Selbst als er HATE ETERNAL vor einigen Jahren verlassen hatte, motivierte er mich und wir hatten immer noch regen Kontakt. Wir waren weiterhin gute Freunde. Wenn es ihn nicht gegeben hätte, dann säße ich jetzt nicht hier und es gäbe HATE ETERNAL nicht. Ich persönlich möchte glauben, dass es da noch etwas nach dem Tod gibt. Ich fühle die Gegenwart von Jared, wobei ich das nicht wirklich beschreiben kann. Fast alle meine Großeltern sind jetzt gestorben und auch einige meiner Onkel. Aber wenn jemand erst 30 Jahre alt ist, dann ist das sehr schwer zu begreifen. Er war viel zu jung, um schon zu sterben. Ich habe weiterhin Kontakt zu seiner Familie und ich spreche mit ihnen - wobei das nicht einfach ist. Aber sie unterhalten sich gerne mit mir. Jedes Album, an dem Jared beteiligt war, hat er mit mir aufgenommen und wir waren immer zusammen auf Tour. Sie sehen mich als den Menschen, der dazu beigetragen hat, dass Jared wenigstens ein Stück seines Lebenstraumes verwirklichen konnte. Ich werde mit seiner Familie in Kontakt bleiben.

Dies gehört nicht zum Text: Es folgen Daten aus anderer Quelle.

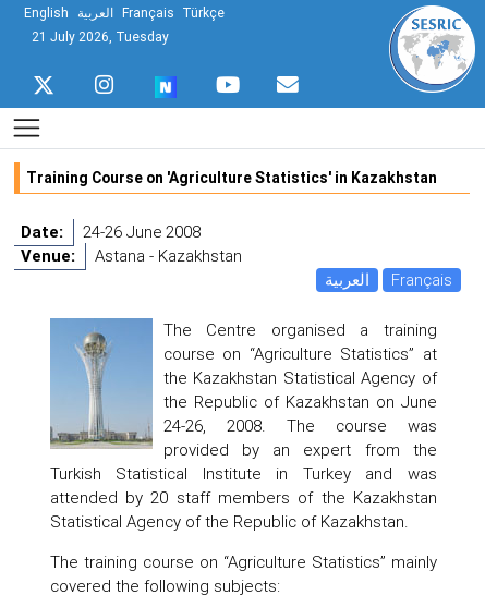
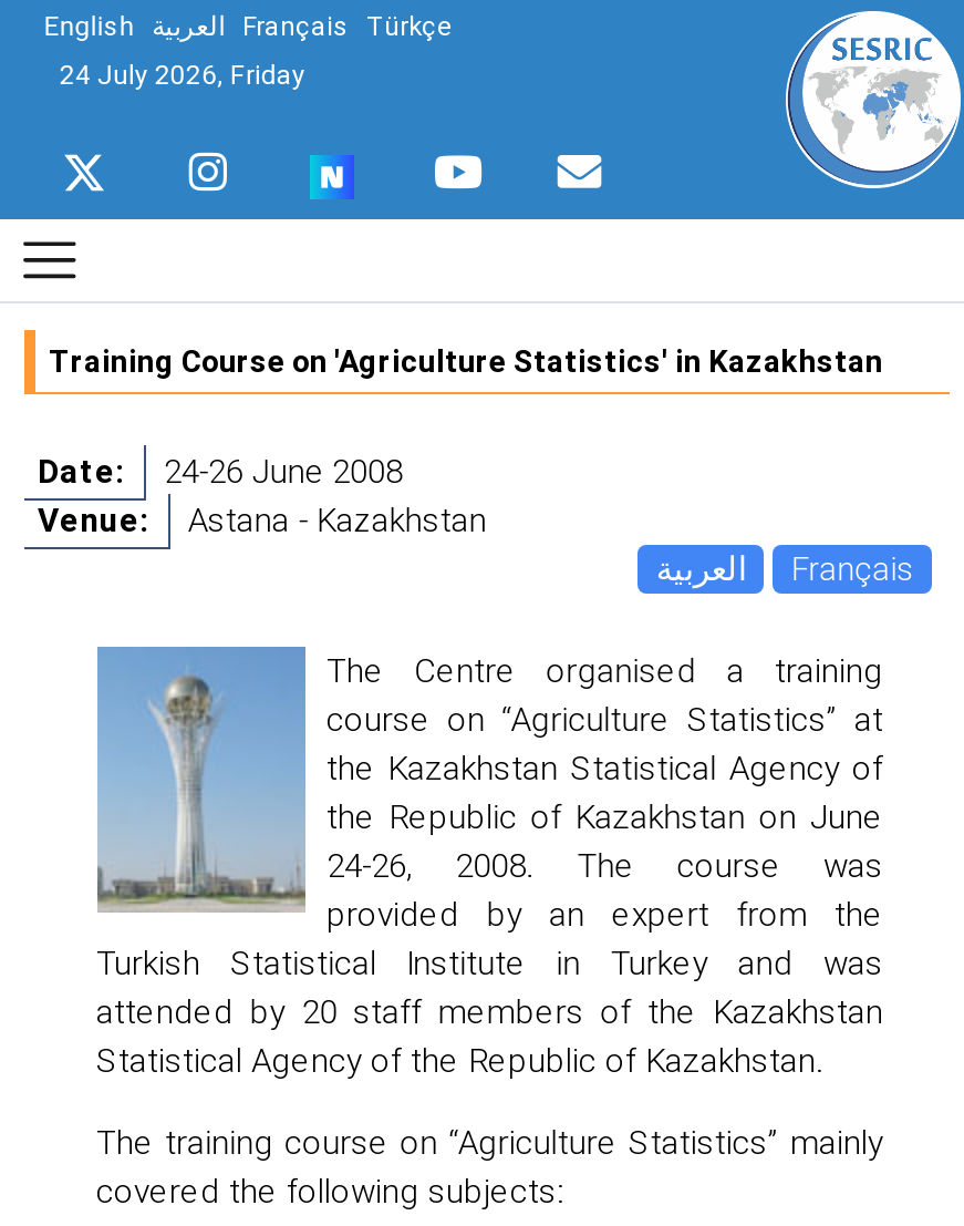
[31,28,169,45] 21 July 2026, Tuesday -> [59,58,305,91] 24 July 2026, Friday

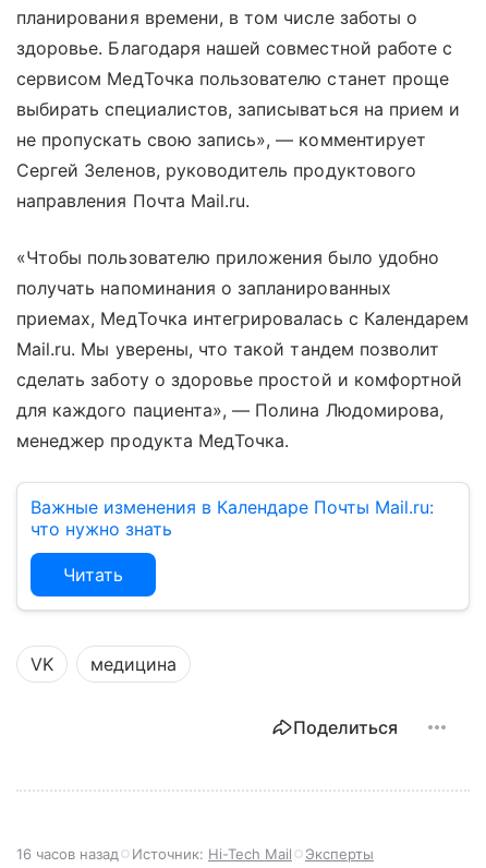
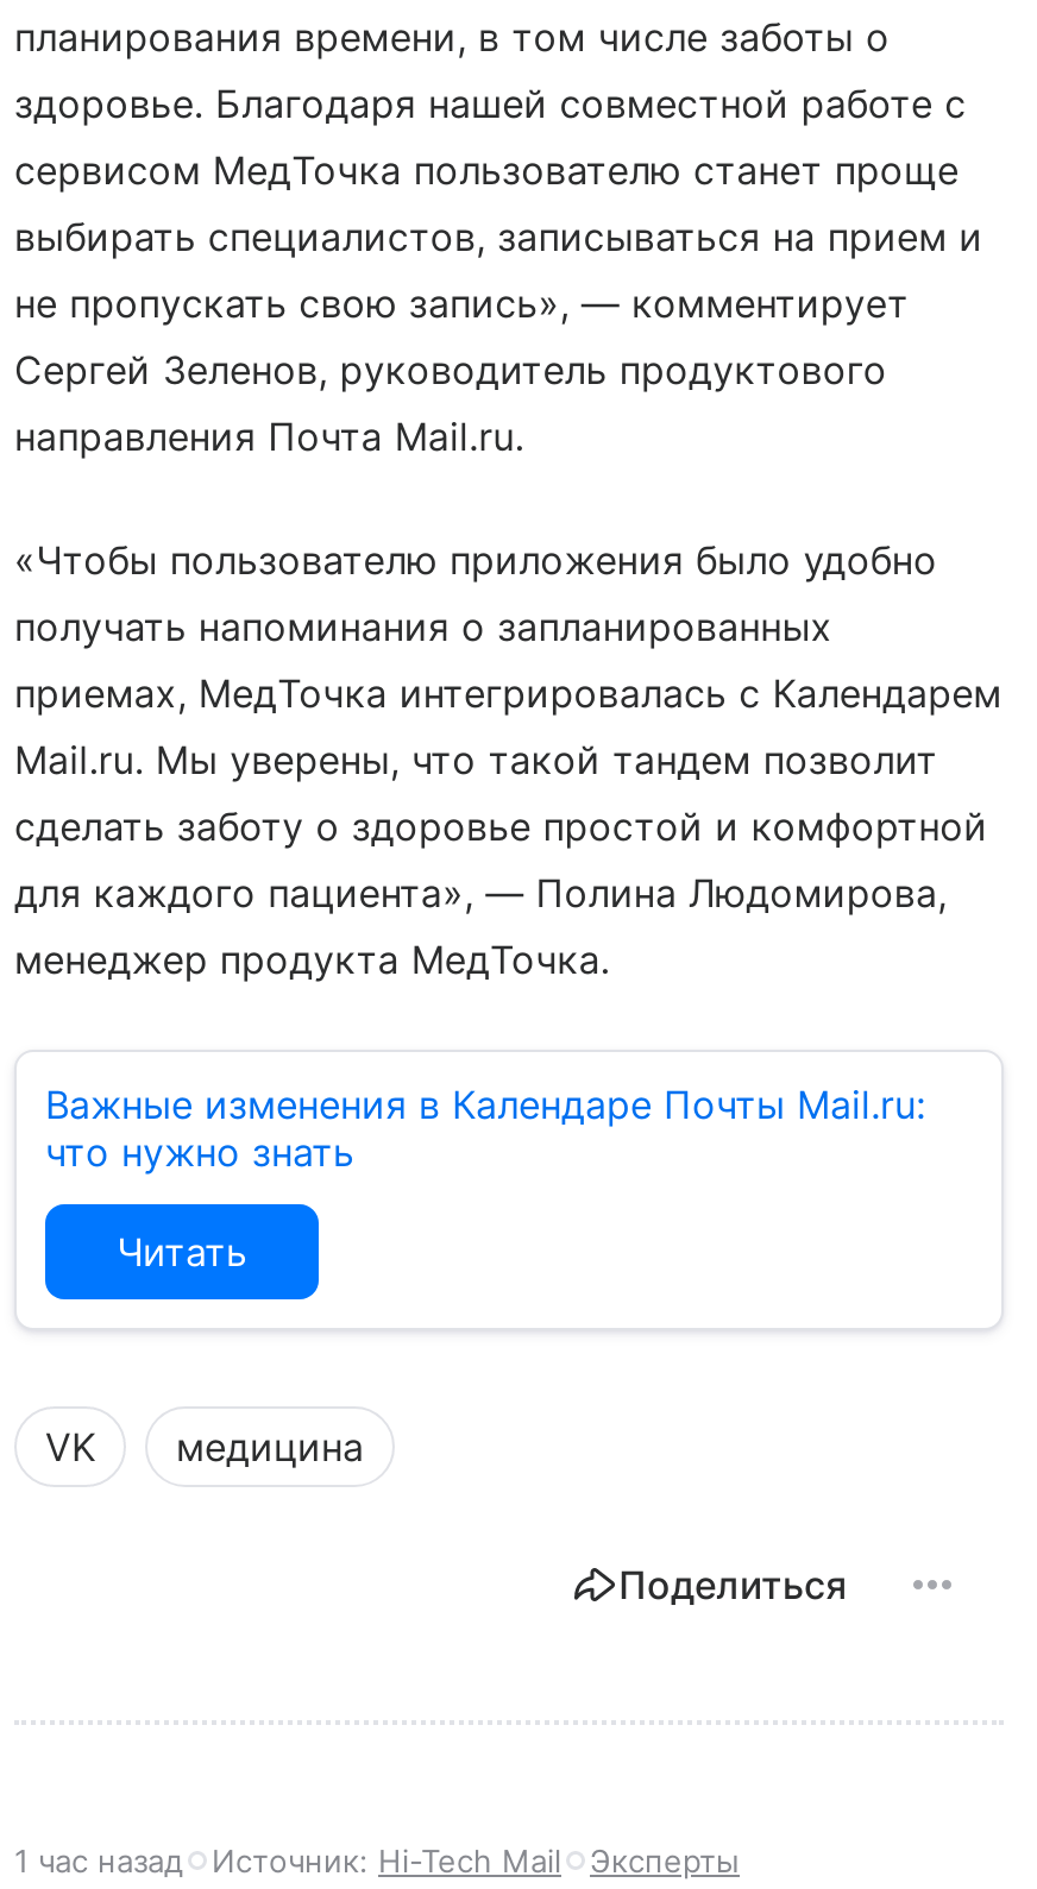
[16,845,374,862] 16 часов назад Источник: Hi-Tech Mail Эксперты -> [14,1841,740,1879] 1 час назад Источник: Hi-Tech Mail Эксперты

Sie wissen, wie viel mir Jared bedeutete und umgekehrt. Aber ich glaube und ich bin sicher, dass es etwas nach dem Tod gibt.

Martin:
Eric, ich danke dir sehr herzlich für dieses Interview und ich wünsche dir weiterhin alles Gute auf Tour! Hast du noch eine kleine Botschaft für die Leserinnen und Leser unseres Webzines?

Eric:
Vielen Dank für die Unterstützung von euch Fans über die ganzen Jahre hinweg. Die Fans und die Menschen, die mich unterstützen haben haben mir auch in schweren Zeiten stets Kraft gegeben. Viele Menschen haben an mich als Musiker geglaubt und ich habe das nicht als selbstverständlich erachtet. Ich weiß dies sehr wohl zu schätzen. Es kommt nicht auf die Anzahl der Fans an, die man hat, sondern auf deren Hingabe. Und diesbezüglich kann ich mich glücklich schätzen. Von daher werde ich weiterhin hart arbeiten, Alben aufnehmen und versuchen, die beste Musik zu schreiben, die ich anzubieten habe.